Interpol atrapa en panamá al 'lobo gris' de la cocaína que burló a la justicia francesa
Joël Soudron dormía en un hostal de la vieja cuidad cuando los agentes de Interpol Panamá le pusieron las esposas. El francés llevaba años moviéndose como una sombra entre continentes con un pasaporte falso y una condena de seis años pendiente por narcotráfico internacional. Ahora espera extradición en una celda de la Policía Nacional.

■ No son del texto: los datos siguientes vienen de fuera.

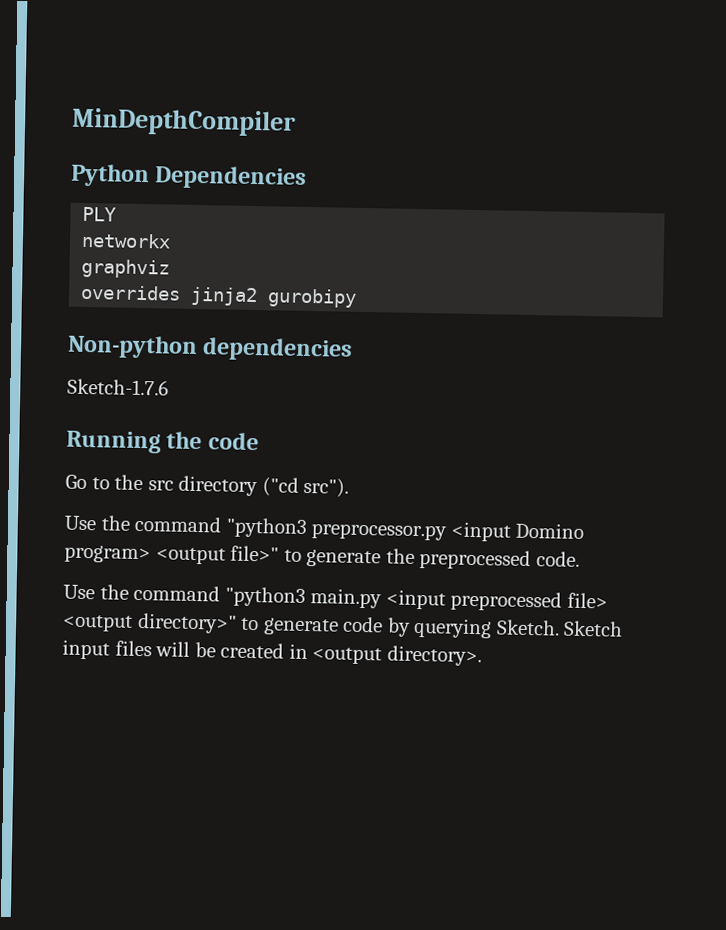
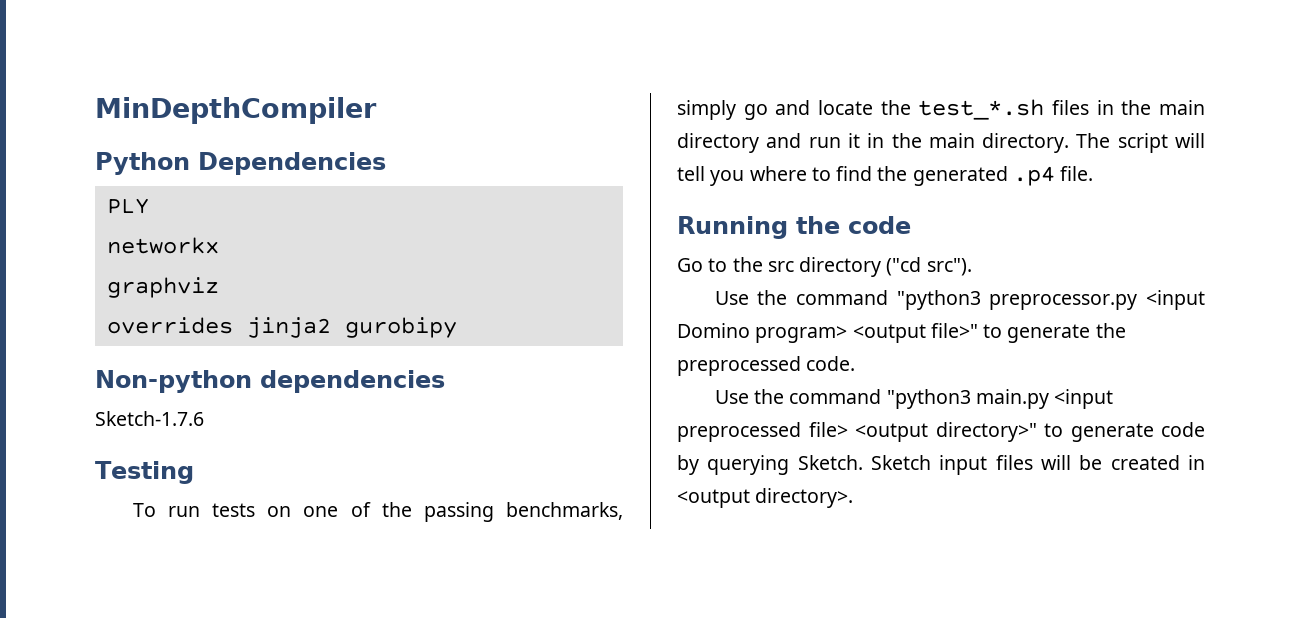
+ Testing
+ To run tests on one of the passing benchmarks, simply go and locate the test_*.sh files in the main directory and run it in the main directory. The script will tell you where to find the generated .p4 file.

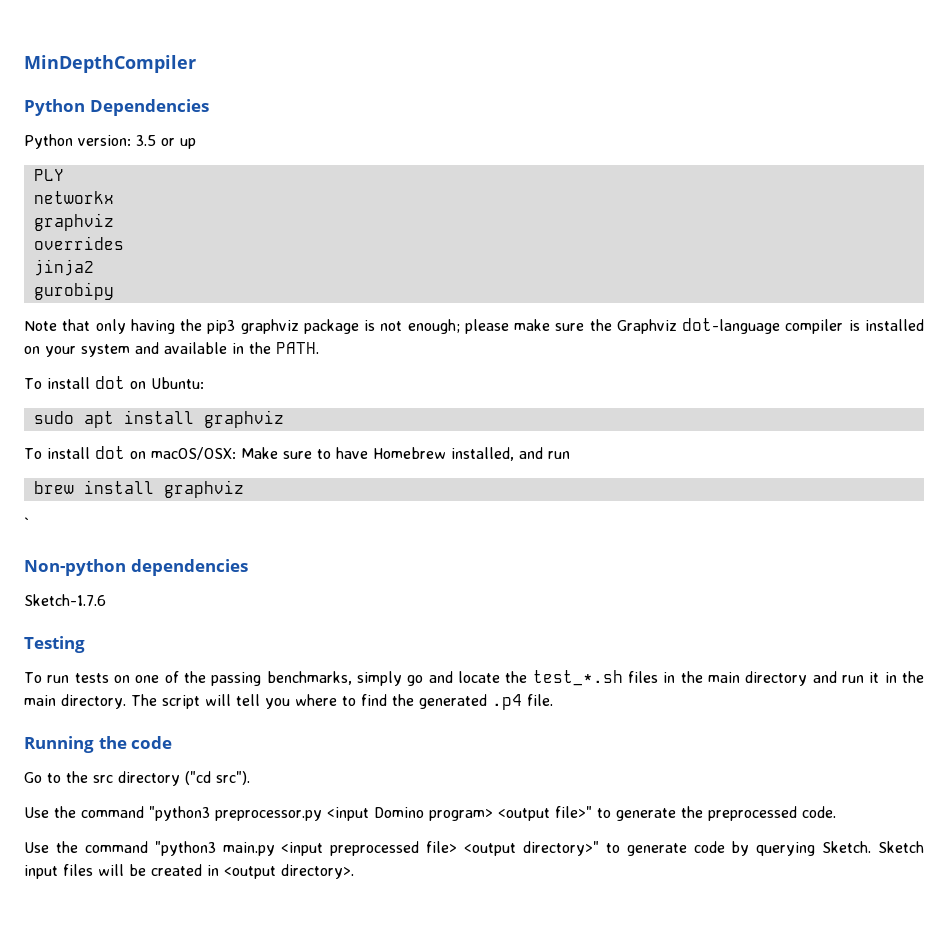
+ Python version: 3.5 or up
- overrides jinja2 gurobipy
+ overrides
+ jinja2
+ gurobipy
+ Note that only having the pip3 graphviz package is not enough; please make sure the Graphviz dot-language compiler is installed on your system and available in the PATH.
+ To install dot on Ubuntu:
+ sudo apt install graphviz
+ To install dot on macOS/OSX: Make sure to have Homebrew installed, and run
+ brew install graphviz
+ `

El hombre que escapó de un permiso penitenciario en malí
Soudron, 54 años, figuraba en la lista roja de Interpol desde 2018. La Notificación Roja lo señalaba por importación y transporte no autorizado de estupefacientes, además de pertenecer a una organización criminal transcontinental. El Tribunal Correccional de Créteil lo había condenado en ausencia tras demostrar que coordinaba envíos de cocaína desde Sudamérica hasta puertos del Atlántico.
La fuga fue tan cinematográfica como sus negocios: en septiembre de 2018 obtuvo un permiso de salida de la prisión de Bamako y nunca regresó. Desde entonces usó al menos tres identidades y un carné migratorio panameño con datos adulterados que le permitía circular por Centroamérica sin levantar sospechas.
El arresto ocurrió el pasado viernes, pero la PN lo mantuvo en reserva hasta completar la verificación de registros. Un cruce de huellas dactilares con la base de Interpol confirma que el hombre detenido es el mismo que la Brigada Nacional de Investigación de Fugitivos describe como «discreto, casi invisible, pero con una superficie financiera desmesurada».

El perfil bancario que delató al traficante
Fuentes de la investigación revelan que Soudron manejaba cuentas en paraísos fiscales y empresas pantalla en Panamá y Belice. La operación que lo llevó a prisión en 2016 involucró 1,2 toneladas de cocaína incautadas en un contenedor procedente de Guayaquil. La droga viajaba disfrazada de cacao en grano con destino al puerto de Le Havre.
El Ministerio de Seguridad de Francia ha pedido su extradición inmediata. La defensa del detenido ya anunció recursos, pero el tratado entre Panamá y la Unión Europea agiliza el proceso. El fiscal antidrogas panameño, Javier Caraballo, adelanta que la entrega podría producirse «en cuestión de semanas».
Mientras tanto, Soudron permanece aislado en El Renacer, la misma prisión donde estuvo Noriega. La ironía le sirve de anécdota a los guardias: el hombre que saltó de la cárcel africana ahora espera tras las rejas centroamericanas su viaje de regreso a Francia. La justicia, tarde pero segura, cierra otro capítulo del laberinto de la cocaína global.